- Opening Delimiter -

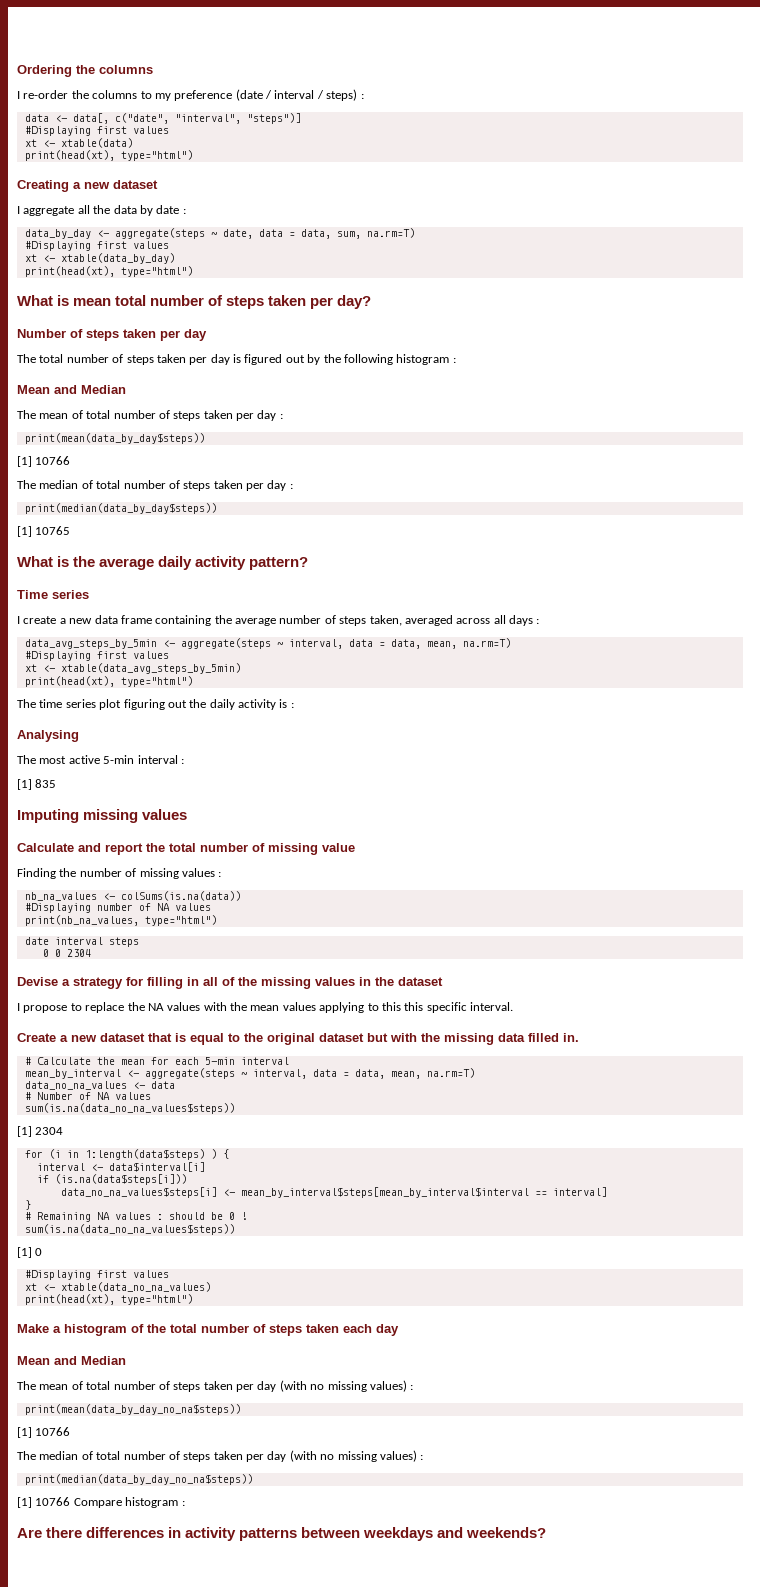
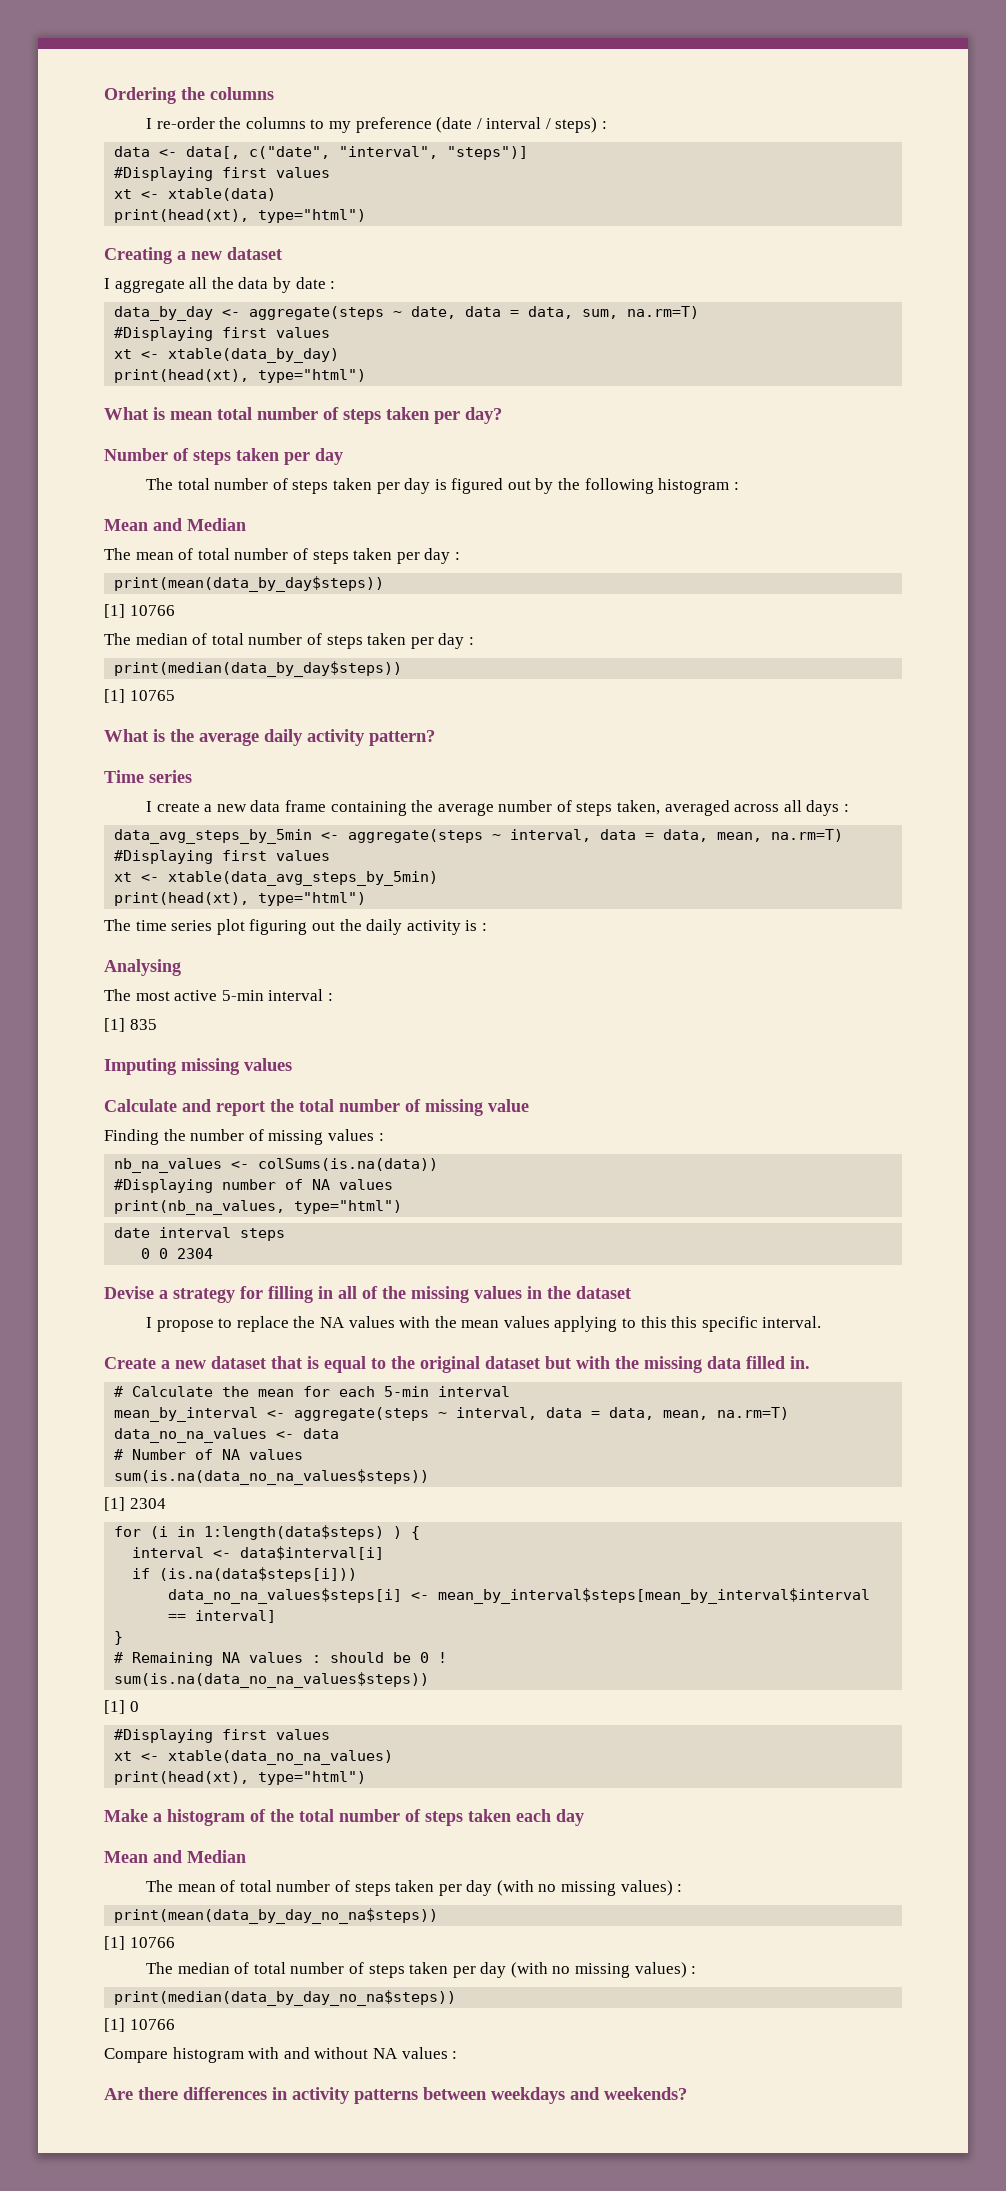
(71, 1501) none -> (175, 2024) //
(179, 1502) none -> [248,2047,448,2059] with and without NA values

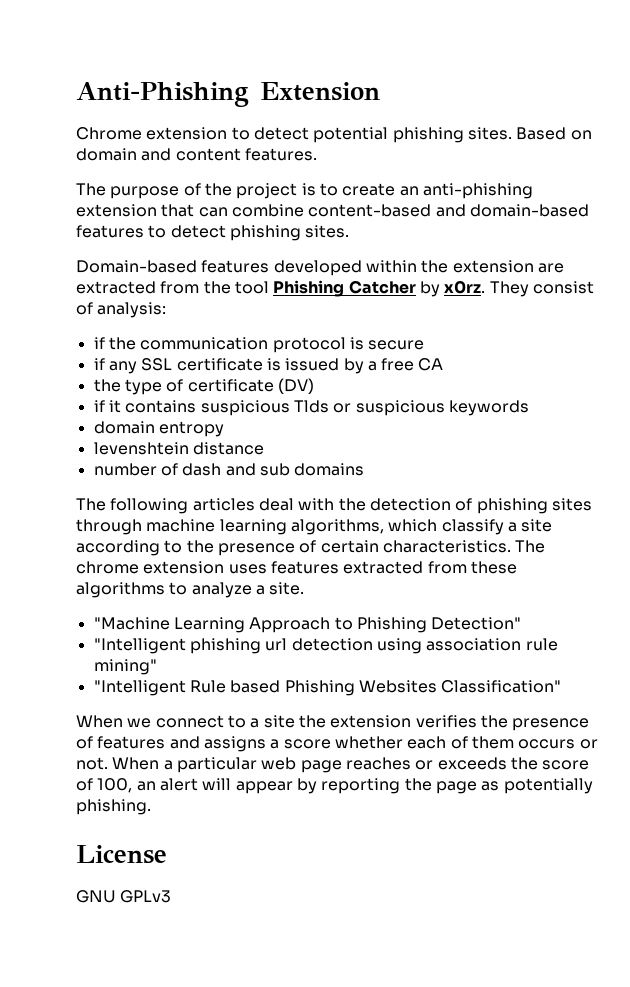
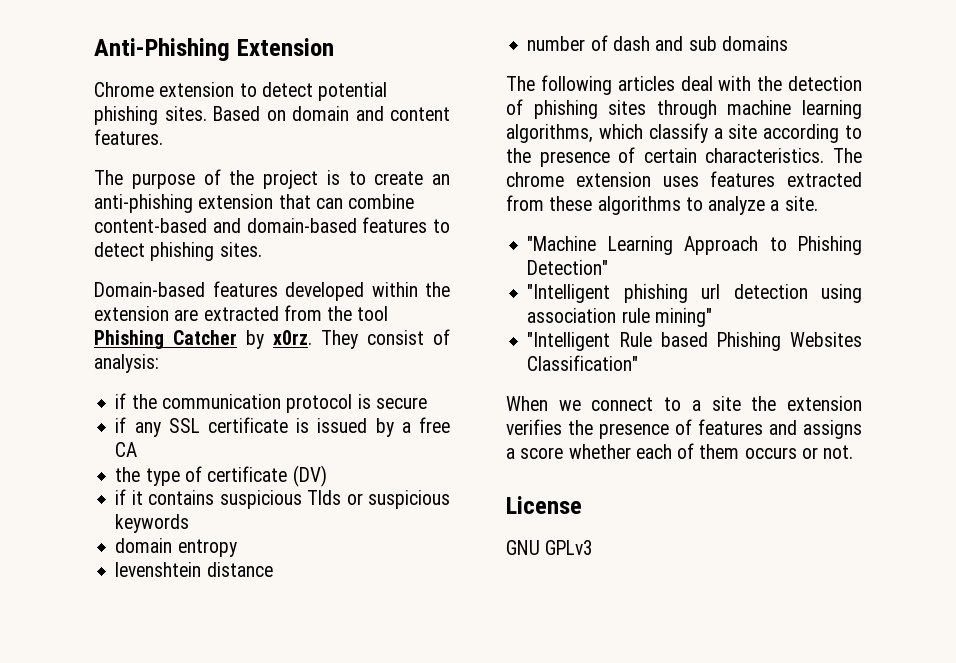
[112,757,590,773] [76,778,593,794] [76,799,151,815] When a particular web page reaches or exceeds the score of 100, an alert will appear by reporting the page as potentially phishing. -> (854, 452) none

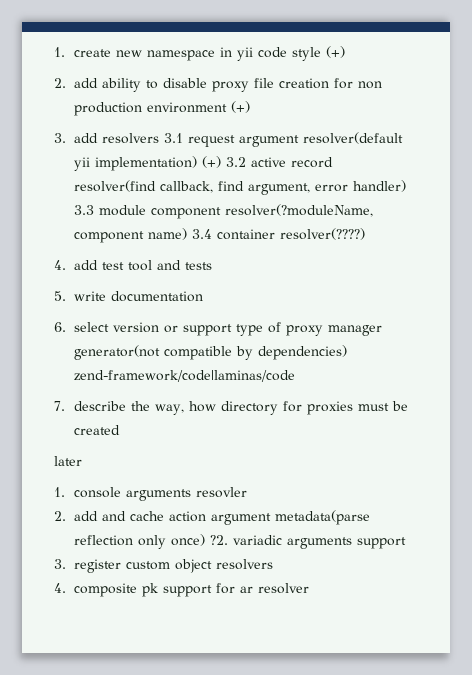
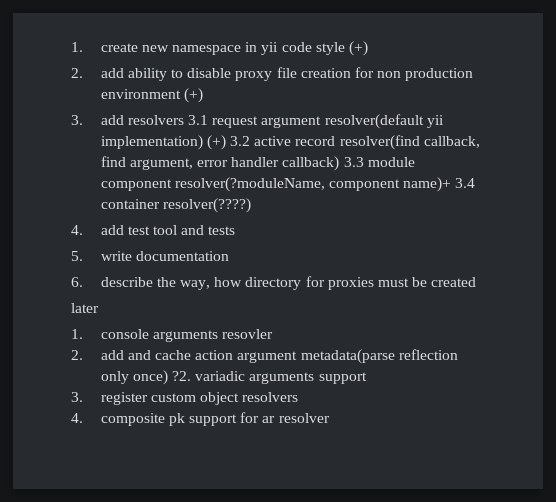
[353,180,407,192] handler) -> [231,156,340,171] handler callback)
[148,228,188,240] name) -> [403,177,452,192] name)+
[74,322,383,336] [74,345,348,360] [74,370,296,382] [54,401,65,411] select version or support type of proxy manager generator(not compatible by dependencies) zend-framework/code|laminas/code // 7. -> (83, 282) none

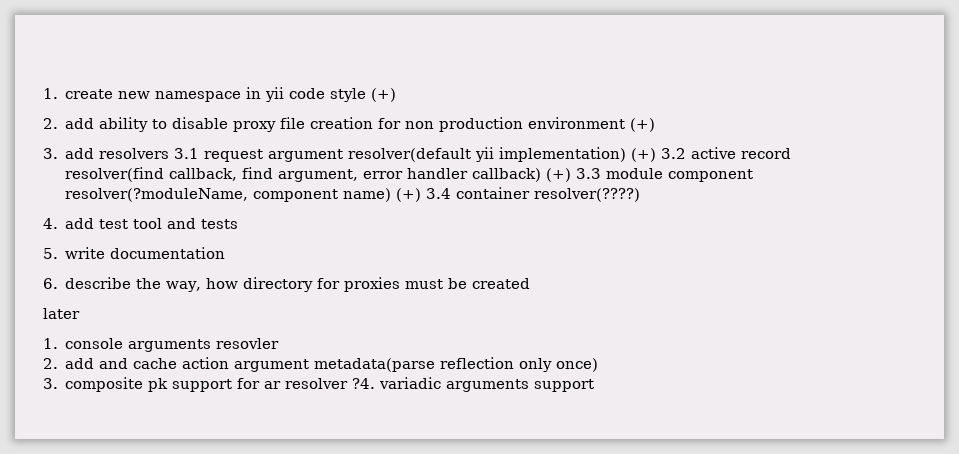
(340, 163) none -> [546,168,572,182] (+)
[403,177,452,192] name)+ -> [343,188,422,202] name) (+)
[172,371,367,384] [71,392,299,405] [71,413,83,423] ?2. variadic arguments support // 3. register custom object resolvers // 4. -> [43,378,58,389] // 3.
(330, 418) none -> [352,377,595,392] ?4. variadic arguments support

- Closing Delimiter -

• Exercise description: Filter the data for the string "arguments". Copy each matching line.

• Task solution:
[172,371,367,384] [71,392,299,405] [71,413,83,423] ?2. variadic arguments support // 3. register custom object resolvers // 4. -> [43,378,58,389] // 3.
(330, 418) none -> [352,377,595,392] ?4. variadic arguments support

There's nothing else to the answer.